Thomas Hirschhorn, Simone Weil Memorial (2021), installation, photo: Mathias Völzke

Renouant avec la tradition, une série d’affiches confiées à dix artistes exprimant leur façon de répondre à ce « way out » rythme la ville. S’il cherche une porte de sortie vers l’extérieur, le festival en explore aussi d’autres, métaphoriques, dans un contexte de crise alors que la pandémie est toujours active. « Nous nous concentrons sur des conditions d’accès simples, qui permettent des rencontres fortuites avec l’art et la culture, par exemple en se promenant dans le parc, sur le chemin de la gare, en faisant des courses dans la Herrengasse, ou dans de nombreux autres espaces publics que « The Way Out » vous fait découvrir comme des espaces d’art2 », explique Ekaterina Degot3. « On essaie toujours de faire parler la ville ».

Tino Sehgal répond à l’injonction du festival en investissant, au cours de la première semaine, les parcs d’Augarten et de Stadtpark, du lever au coucher du soleil. L’artiste britannique installé à Berlin quitte depuis peu les espaces institutionnels pour aller à la rencontre des gens. Il est ici question de « piu-piu » et de « miaou », de sieste, de face-à-face, de dos-à-dos, de chants et de vocalises, d’onomatopées. Ni installation ni performance, cette « situation construite » – c’est ainsi que l’artiste décrit lui-même ses pièces – brouille la frontière entre l’art et la réalité en mêlant, dans des interactions, quarante interprètes aux visiteurs du parc.

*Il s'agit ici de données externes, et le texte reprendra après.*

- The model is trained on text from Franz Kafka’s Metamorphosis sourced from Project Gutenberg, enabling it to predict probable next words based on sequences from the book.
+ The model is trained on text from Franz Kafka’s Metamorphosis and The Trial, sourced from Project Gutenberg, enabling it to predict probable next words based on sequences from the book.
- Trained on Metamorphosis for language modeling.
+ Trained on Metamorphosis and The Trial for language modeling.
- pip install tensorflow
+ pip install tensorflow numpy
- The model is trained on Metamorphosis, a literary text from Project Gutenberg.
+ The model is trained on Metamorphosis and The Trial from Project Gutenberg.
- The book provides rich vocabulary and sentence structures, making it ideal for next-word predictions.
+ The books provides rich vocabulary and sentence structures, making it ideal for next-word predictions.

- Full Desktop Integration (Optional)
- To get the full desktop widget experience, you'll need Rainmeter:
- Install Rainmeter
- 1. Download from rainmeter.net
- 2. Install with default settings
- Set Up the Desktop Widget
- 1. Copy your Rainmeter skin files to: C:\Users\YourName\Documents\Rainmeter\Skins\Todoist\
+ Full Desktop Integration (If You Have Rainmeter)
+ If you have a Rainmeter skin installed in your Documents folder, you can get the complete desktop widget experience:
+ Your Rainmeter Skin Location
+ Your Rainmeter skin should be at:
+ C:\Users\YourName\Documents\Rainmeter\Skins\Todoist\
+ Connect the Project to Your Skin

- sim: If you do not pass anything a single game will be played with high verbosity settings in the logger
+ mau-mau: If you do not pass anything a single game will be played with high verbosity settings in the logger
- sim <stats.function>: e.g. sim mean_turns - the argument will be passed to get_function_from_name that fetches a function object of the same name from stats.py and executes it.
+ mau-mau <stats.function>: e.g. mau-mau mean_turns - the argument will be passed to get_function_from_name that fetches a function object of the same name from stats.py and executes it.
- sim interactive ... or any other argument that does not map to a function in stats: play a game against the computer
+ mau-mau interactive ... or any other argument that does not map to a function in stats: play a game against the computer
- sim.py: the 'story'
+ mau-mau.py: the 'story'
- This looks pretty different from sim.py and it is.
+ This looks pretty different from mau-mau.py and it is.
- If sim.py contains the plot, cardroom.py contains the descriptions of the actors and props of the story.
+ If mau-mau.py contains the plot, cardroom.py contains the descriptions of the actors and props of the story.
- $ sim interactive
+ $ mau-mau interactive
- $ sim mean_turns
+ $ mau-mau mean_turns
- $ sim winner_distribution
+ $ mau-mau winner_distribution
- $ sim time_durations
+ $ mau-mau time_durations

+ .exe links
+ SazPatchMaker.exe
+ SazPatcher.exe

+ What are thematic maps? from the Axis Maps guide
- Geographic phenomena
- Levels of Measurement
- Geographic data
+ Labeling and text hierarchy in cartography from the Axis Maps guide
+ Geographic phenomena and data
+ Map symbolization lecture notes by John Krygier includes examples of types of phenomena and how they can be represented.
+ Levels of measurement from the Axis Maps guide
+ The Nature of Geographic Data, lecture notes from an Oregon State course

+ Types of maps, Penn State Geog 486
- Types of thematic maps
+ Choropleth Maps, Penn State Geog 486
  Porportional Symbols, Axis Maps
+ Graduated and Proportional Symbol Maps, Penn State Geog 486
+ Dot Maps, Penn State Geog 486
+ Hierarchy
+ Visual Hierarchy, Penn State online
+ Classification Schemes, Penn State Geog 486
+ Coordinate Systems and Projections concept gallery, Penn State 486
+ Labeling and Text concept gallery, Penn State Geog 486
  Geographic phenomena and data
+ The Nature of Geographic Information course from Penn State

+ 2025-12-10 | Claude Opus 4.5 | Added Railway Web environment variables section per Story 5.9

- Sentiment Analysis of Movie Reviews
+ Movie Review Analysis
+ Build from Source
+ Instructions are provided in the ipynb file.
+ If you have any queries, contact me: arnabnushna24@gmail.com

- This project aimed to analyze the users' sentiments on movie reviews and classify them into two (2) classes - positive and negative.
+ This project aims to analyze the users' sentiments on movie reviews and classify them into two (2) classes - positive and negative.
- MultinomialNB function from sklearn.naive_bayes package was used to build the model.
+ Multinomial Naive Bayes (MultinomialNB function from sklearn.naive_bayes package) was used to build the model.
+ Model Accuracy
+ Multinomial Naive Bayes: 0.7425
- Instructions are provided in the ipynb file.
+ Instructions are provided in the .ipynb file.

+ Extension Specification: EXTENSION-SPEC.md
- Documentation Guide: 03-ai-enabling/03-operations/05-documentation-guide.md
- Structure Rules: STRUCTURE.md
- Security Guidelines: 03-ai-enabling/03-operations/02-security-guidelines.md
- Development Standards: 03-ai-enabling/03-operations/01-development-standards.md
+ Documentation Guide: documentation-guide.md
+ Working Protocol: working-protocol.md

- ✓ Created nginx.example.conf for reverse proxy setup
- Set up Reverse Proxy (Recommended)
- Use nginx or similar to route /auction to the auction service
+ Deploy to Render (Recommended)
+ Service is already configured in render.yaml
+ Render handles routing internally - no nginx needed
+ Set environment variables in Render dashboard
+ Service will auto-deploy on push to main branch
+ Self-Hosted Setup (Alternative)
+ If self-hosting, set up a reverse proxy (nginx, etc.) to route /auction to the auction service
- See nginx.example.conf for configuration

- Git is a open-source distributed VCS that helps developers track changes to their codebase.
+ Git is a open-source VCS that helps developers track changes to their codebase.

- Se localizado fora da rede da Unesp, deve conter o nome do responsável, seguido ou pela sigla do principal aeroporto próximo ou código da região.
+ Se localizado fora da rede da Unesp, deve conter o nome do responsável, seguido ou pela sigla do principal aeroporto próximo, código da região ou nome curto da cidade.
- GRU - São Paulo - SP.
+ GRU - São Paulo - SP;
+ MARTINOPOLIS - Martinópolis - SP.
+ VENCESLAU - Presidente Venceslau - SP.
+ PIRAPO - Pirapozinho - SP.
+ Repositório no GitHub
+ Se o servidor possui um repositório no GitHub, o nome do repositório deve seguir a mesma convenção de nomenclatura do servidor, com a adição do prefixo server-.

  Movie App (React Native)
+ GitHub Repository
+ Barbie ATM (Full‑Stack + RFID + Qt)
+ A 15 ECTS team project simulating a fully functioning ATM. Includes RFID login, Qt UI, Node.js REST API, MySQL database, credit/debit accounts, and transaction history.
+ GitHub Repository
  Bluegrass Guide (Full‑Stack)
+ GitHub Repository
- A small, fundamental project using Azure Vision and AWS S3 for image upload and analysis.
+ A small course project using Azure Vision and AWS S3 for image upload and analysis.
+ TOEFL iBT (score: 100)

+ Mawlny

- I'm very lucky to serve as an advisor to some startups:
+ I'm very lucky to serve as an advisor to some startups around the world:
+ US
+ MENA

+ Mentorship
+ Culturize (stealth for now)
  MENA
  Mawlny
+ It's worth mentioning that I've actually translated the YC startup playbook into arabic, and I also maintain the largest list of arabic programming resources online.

C’est dans un ancien quartier commerçant, multiculturel et d’immigration, plus exactement sur la bien nommée Esperantoplatz, que Thomas Hirschhorn choisit d’installer un monument spontané et populaire rendant hommage à la vie et la pensée de la philosophe Simone Weil. Comme à son habitude, l’artiste suisse initie le projet pour ensuite laisser les habitants du quartier s’en saisir4. En les incluant ainsi dans son processus d’évolution, il incorpore le monument à la vie quotidienne du faubourg.

Opening steirischer herbst ’21, Europaplatz, Graz, Flo Kasearu, Disorder Patrol (2021), performance, photo: © Johanna Lamprecht

Marinella Senatore dispose quant à elle son Assembly devant la gare centrale de Graz, en faisant la porte d’entrée dans la ville mais aussi dans le festival et dans les thématiques qu’il aborde. L’artiste italienne, dont le travail s’articule autour de thèmes sociaux et d’enjeux urbains, réunit folklore et critique sociale dans ses installations inspirées – comme ici – des décorations baroques des enseignes lumineuses traditionnelles, qu’elle réinterprète en y incorporant des slogans et des citations poético-politiques. « Le texte est important dans mon travail et je crois fermement que la poésie peut être un outil révolutionnaire de résistance5 », affirme-t-elle.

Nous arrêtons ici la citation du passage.